Various guidance documents from the IRS have expanded the tax deduction beyond JCT’s expectations. For example, the IRS said the income limits, vehicle price limits, and domestic product requirements for the electric vehicle (EV) tax credit do not apply to leased vehicles. Leasing now accounts for about a third of U.S. EV sales, and the expected cost of EV tax credits has increased by 524%, according to the latest JCT Scores.
The JCT score is also limited to the text of the statute and does not take into account how other government programs interact with the statute. The Tax Foundation said in a report that the EPA’s separate efforts to promote EV adoption, including the imposition of stricter emissions standards announced earlier this year, have made the credit available to more taxpayers. It has been pointed out that it may encourage The EPA itself estimates that its mandate will cost it $210 billion in lost tax revenue between 2027 and 2032.

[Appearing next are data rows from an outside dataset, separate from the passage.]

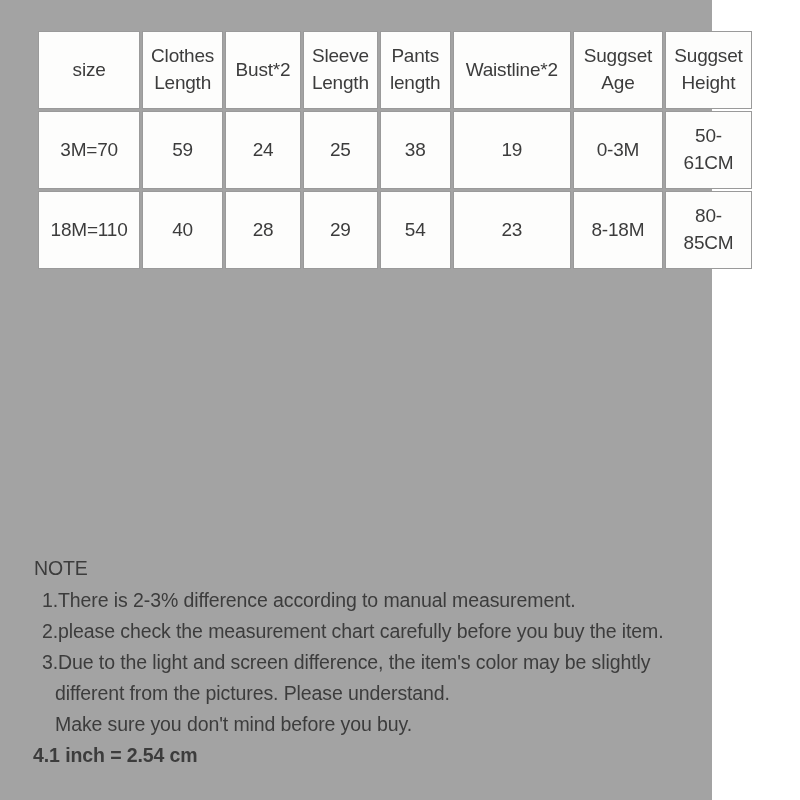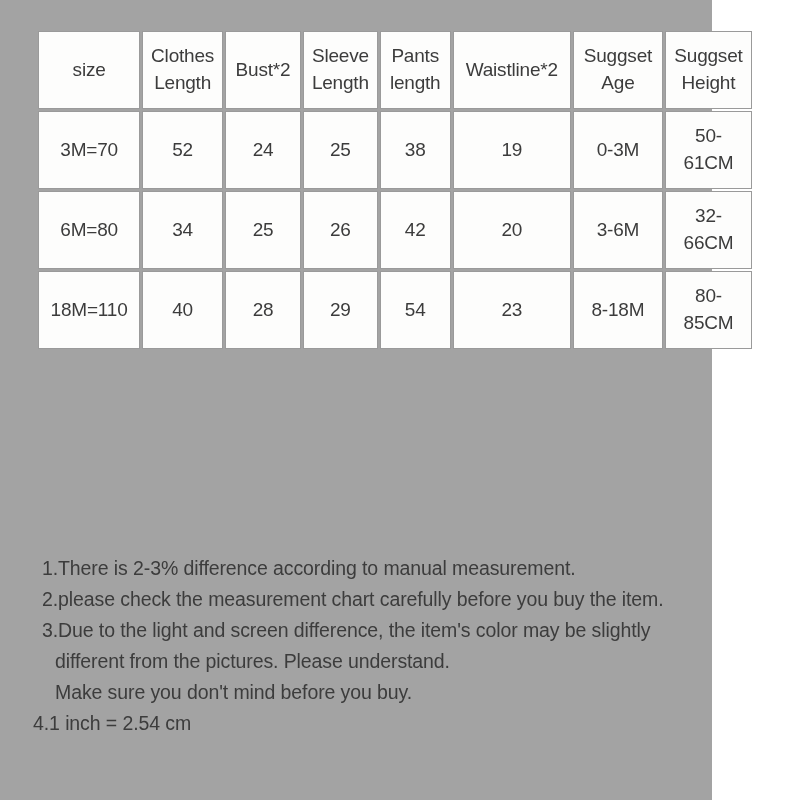--- a/index.html
+++ b/index.html
@@ -148,7 +148,7 @@
 
         <tr class="data-row">
           <td>3M=70</td>
-          <td>52</td>
+          <td>59</td>
           <td>24</td>
           <td>25</td>
           <td>38</td>

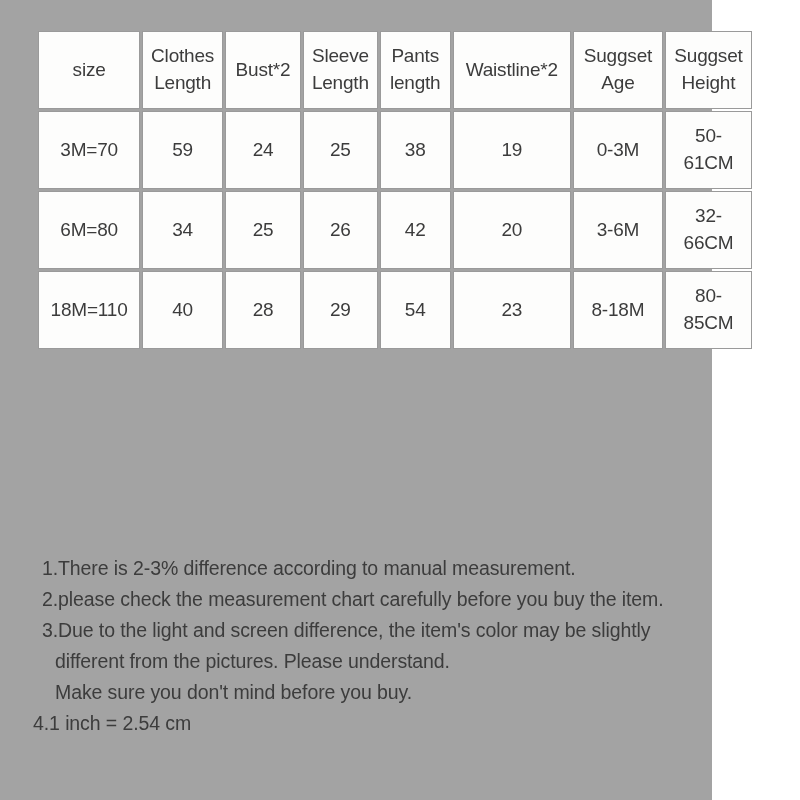--- a/index.html
+++ b/index.html
@@ -160,19 +160,6 @@
           </td>
         </tr>
 
-        <tr class="data-row">
-          <td>6M=80</td>
-          <td>34</td>
-          <td>25</td>
-          <td>26</td>
-          <td>42</td>
-          <td>20</td>
-          <td>3-6M</td>
-          <td>
-            <span class="cell-line">32-</span>
-            <span class="cell-line">66CM</span>
-          </td>
-        </tr>
 
 
 

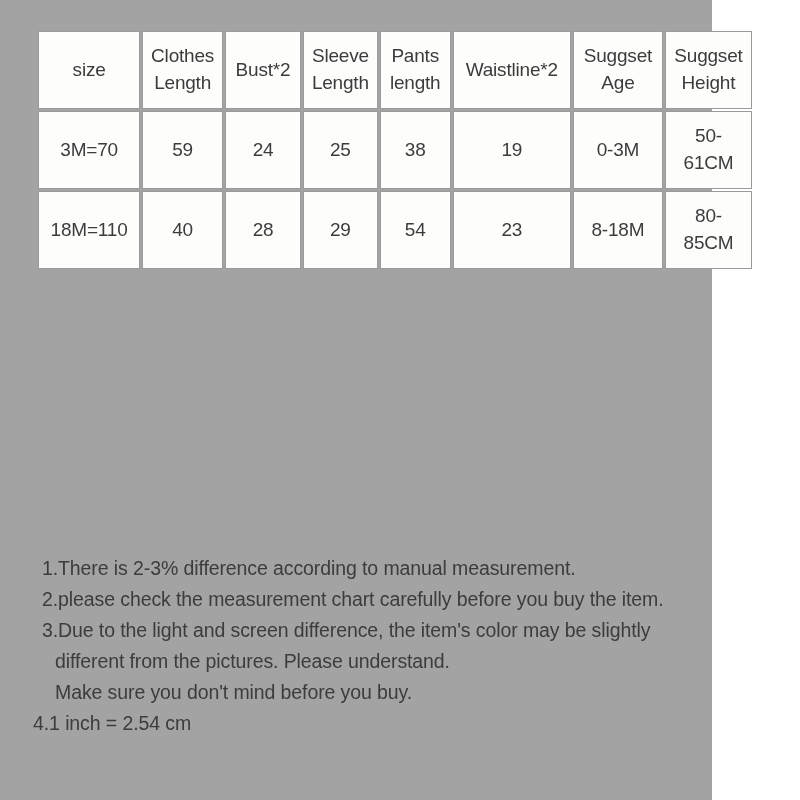--- a/index.html
+++ b/index.html
@@ -181,6 +181,7 @@
   </div>
 
   <div class="note-block">
+    <p class="note-title">NOTE</p>
     <p class="note-line lvl-item">1.There is 2-3% difference according to manual measurement.</p>
     <p class="note-line lvl-item">2.please check the measurement chart carefully before you buy the item.</p>
     <p class="note-line lvl-item">3.Due to the light and screen difference, the item's color may be slightly</p>

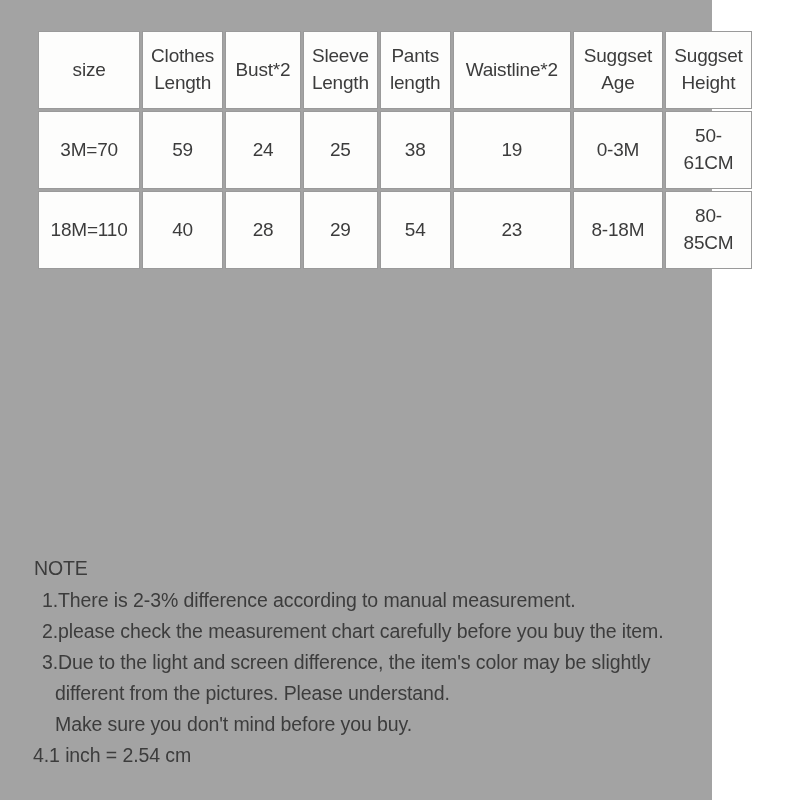--- a/index.html
+++ b/index.html
@@ -94,7 +94,7 @@
   }
   .note-line.lvl-item { padding-left: 9px; }
   .note-line.lvl-cont { padding-left: 22px; }
-  .note-line.lvl-flush { padding-left: 0px; }
+  .note-line.lvl-flush { padding-left: 0px; font-weight: bold; }
 </style>
 </head>
 <body>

The IRA is the bad guy, the Democrats lied when they said the deficit would be reduced, and the Republicans were right to oppose it. But both parties agreed not to reform Medicare and Social Security, the ultimate drivers of the debt. They kept that promise, and a new budget goblin was born: interest payments.
As Brian Riedl wrote in April for NRO’s Capital Matters, Medicare and Social Security will spend $649 billion more than they earn this year. By 2033, we will be spending $1.7 trillion more than we earn. Cumulatively over the next 30 years, Medicare and Social Security will spend $69 trillion more than they earn, according to the CBO.

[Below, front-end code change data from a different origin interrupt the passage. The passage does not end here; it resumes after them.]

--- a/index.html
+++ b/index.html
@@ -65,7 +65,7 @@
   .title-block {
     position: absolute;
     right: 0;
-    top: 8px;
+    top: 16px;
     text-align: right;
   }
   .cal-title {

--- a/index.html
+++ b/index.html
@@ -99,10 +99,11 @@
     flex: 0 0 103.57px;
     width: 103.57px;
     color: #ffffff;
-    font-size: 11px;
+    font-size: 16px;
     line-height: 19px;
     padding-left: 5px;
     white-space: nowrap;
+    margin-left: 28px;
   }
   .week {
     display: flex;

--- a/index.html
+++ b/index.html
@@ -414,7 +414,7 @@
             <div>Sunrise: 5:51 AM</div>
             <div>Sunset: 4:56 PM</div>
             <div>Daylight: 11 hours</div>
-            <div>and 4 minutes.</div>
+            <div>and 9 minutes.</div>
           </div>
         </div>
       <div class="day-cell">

By law, benefits must be paid, and CBO expects the government to borrow money to make up the difference. (It’s also possible that we’ll print more money to help pay the bills. If nothing changes, we’ll end up with a combination of both that increases taxes and increases inflation.) It expects borrowing to add $47 trillion to the $69 trillion. This would bring the total cost of Social Security and Medicare to $116 trillion in new debt over the next 30 years. The entire remainder of the federal budget (including the military, education, infrastructure, nutrition programs, national parks, agricultural subsidies, law enforcement, foreign aid, aka everything politicians usually talk about) does not increase the national debt by any amount. Never. A significant amount occurs over the same period of time.

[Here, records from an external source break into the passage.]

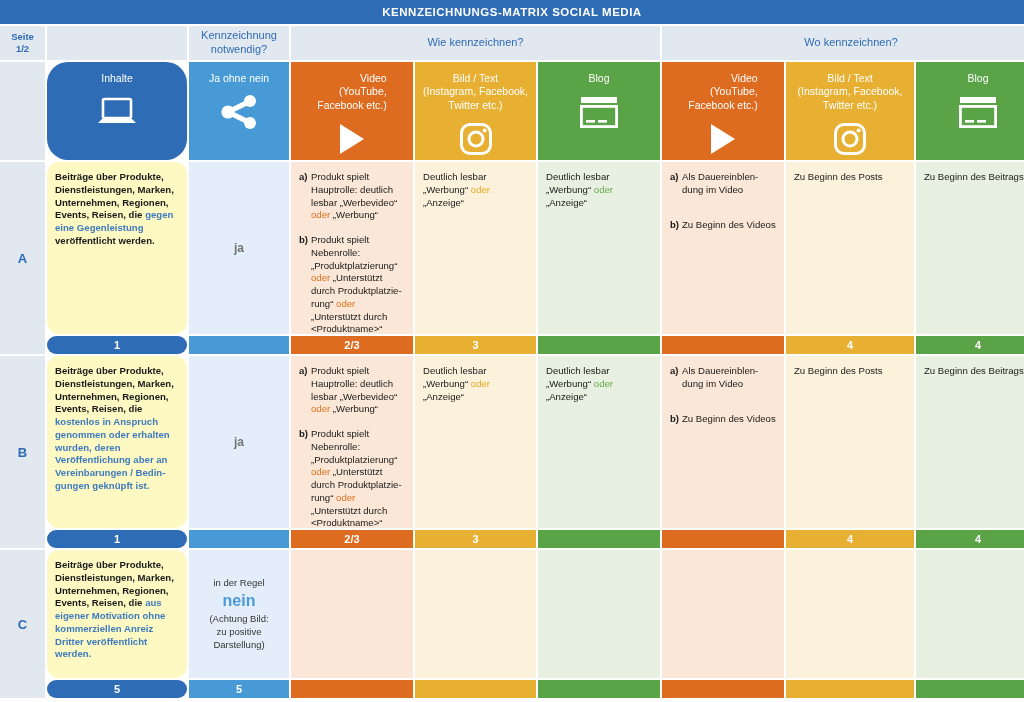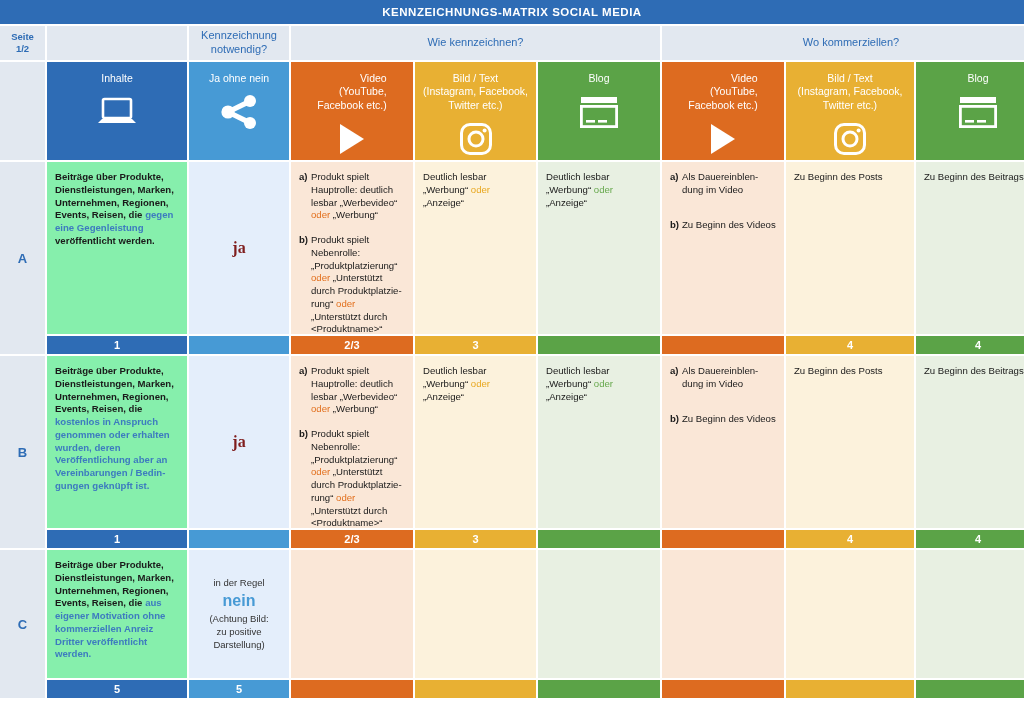--- a/index.html
+++ b/index.html
@@ -153,7 +153,7 @@
       <span>Wie kennzeichnen?</span>
     </div>
     <div class="cell grouphdr" style="grid-column: span 3;">
-      <span>Wo kommerziellen?</span>
+      <span>Wo kennzeichnen?</span>
     </div>
 
     <div class="cell colhdr empty"></div>

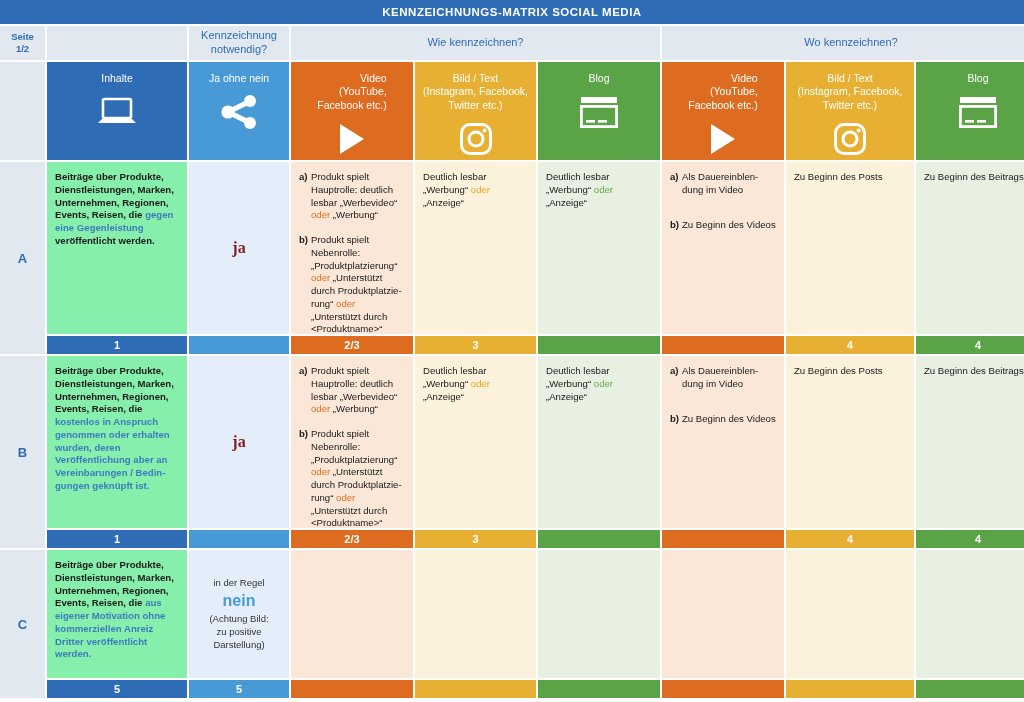--- a/index.html
+++ b/index.html
@@ -64,7 +64,7 @@
   .colhdr .ico { margin-top: 6px; height: 42px; display:flex; align-items:center; justify-content:center;}
   .colhdr.empty { background: #e2e8f0; }
 
-  .bg-dblue  { background: #2e6cb5; }
+  .bg-dblue  { background: #2e6cb5; border-radius: 21px; }
   .bg-lblue  { background: #479ad5; }
   .bg-orange { background: #dd6b20; text-align: right; }
   .bg-yellow { background: #e8b033; }

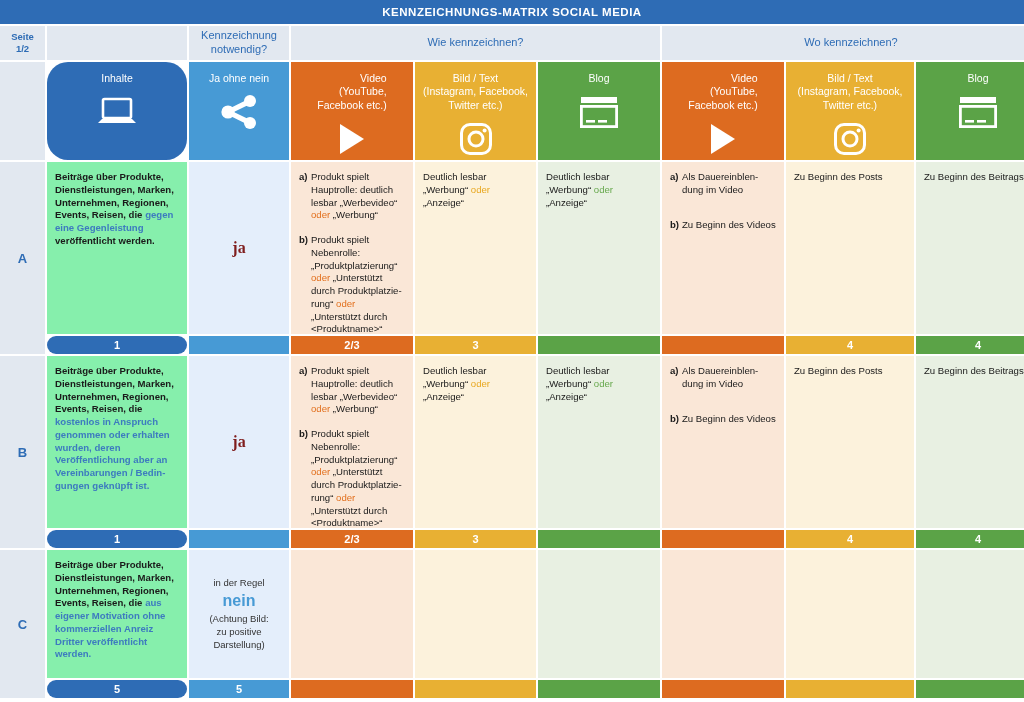--- a/index.html
+++ b/index.html
@@ -83,7 +83,7 @@
     padding: 9px 8px 8px 8px;
     color: #1a1a1a;
   }
-  .c-inhalte { background: #86efac; }
+  .c-inhalte { background: #fef9c3; border-radius: 12px; }
   .c-janein  { background: #e4eefb; }
   .c-orange  { background: #fae7d7; }
   .c-yellow  { background: #fcf2dc; }

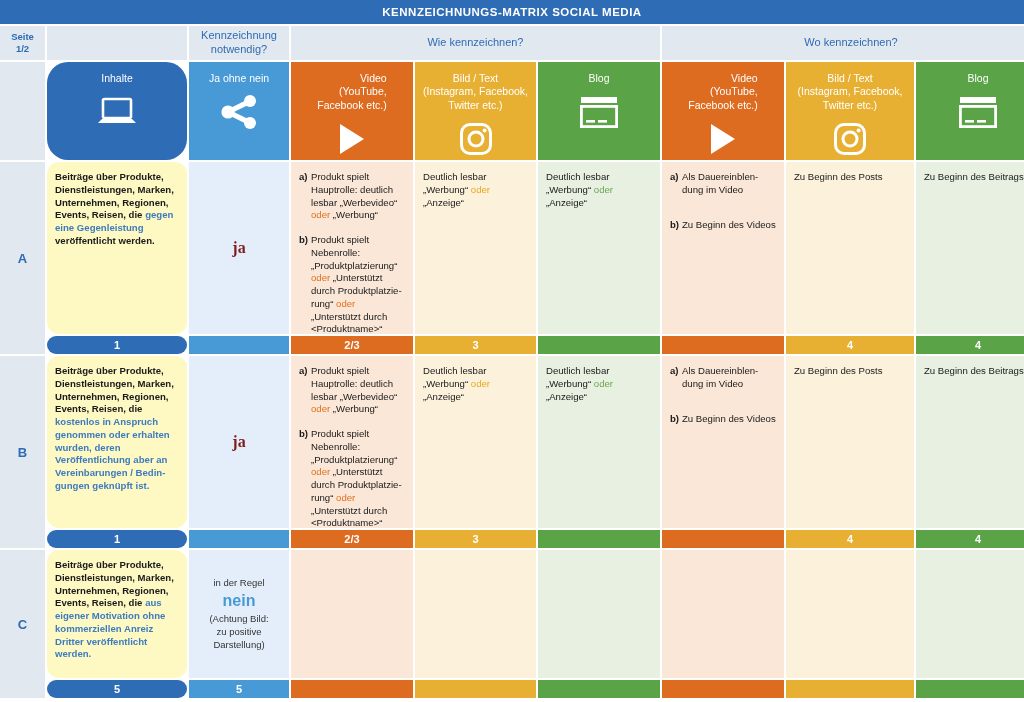--- a/index.html
+++ b/index.html
@@ -106,7 +106,7 @@
     line-height: 1.4; padding: 6px;
   }
   .janein .big { font-size: 16px; color: #479ad5; font-weight: bold; }
-  .janein .bigonly { font-size: 16px; color: #7f1d1d; font-weight: bold; font-family: Liberation Serif, serif; }
+  .janein .bigonly { font-size: 12px; color: #737373; font-weight: bold; }
   .janein .sm { font-size: 9.5px; color: #333; }
 
   .itemlist { }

Net interest payments accounted for 10 percent of federal spending in 2023. By 2053, it will account for 23 percent. Almost a quarter of federal spending would be used solely to finance other federal spending. About two-thirds of the expected increase in borrowing costs is due solely to higher interest rates, which CBO cites as the reason for the increase in federal debt. Rising debt causes higher interest rates, which in turn creates more debt, crowds out private investment, and reduces the economy’s productive capacity.
This is one of the most troubling cycles in politics, and both parties are basically promising to bring it about. The widening budget deficit this year is not surprising, and we should not be surprised if we see more deficits in the future. So far, politicians have kept their promises, but it would be better not to.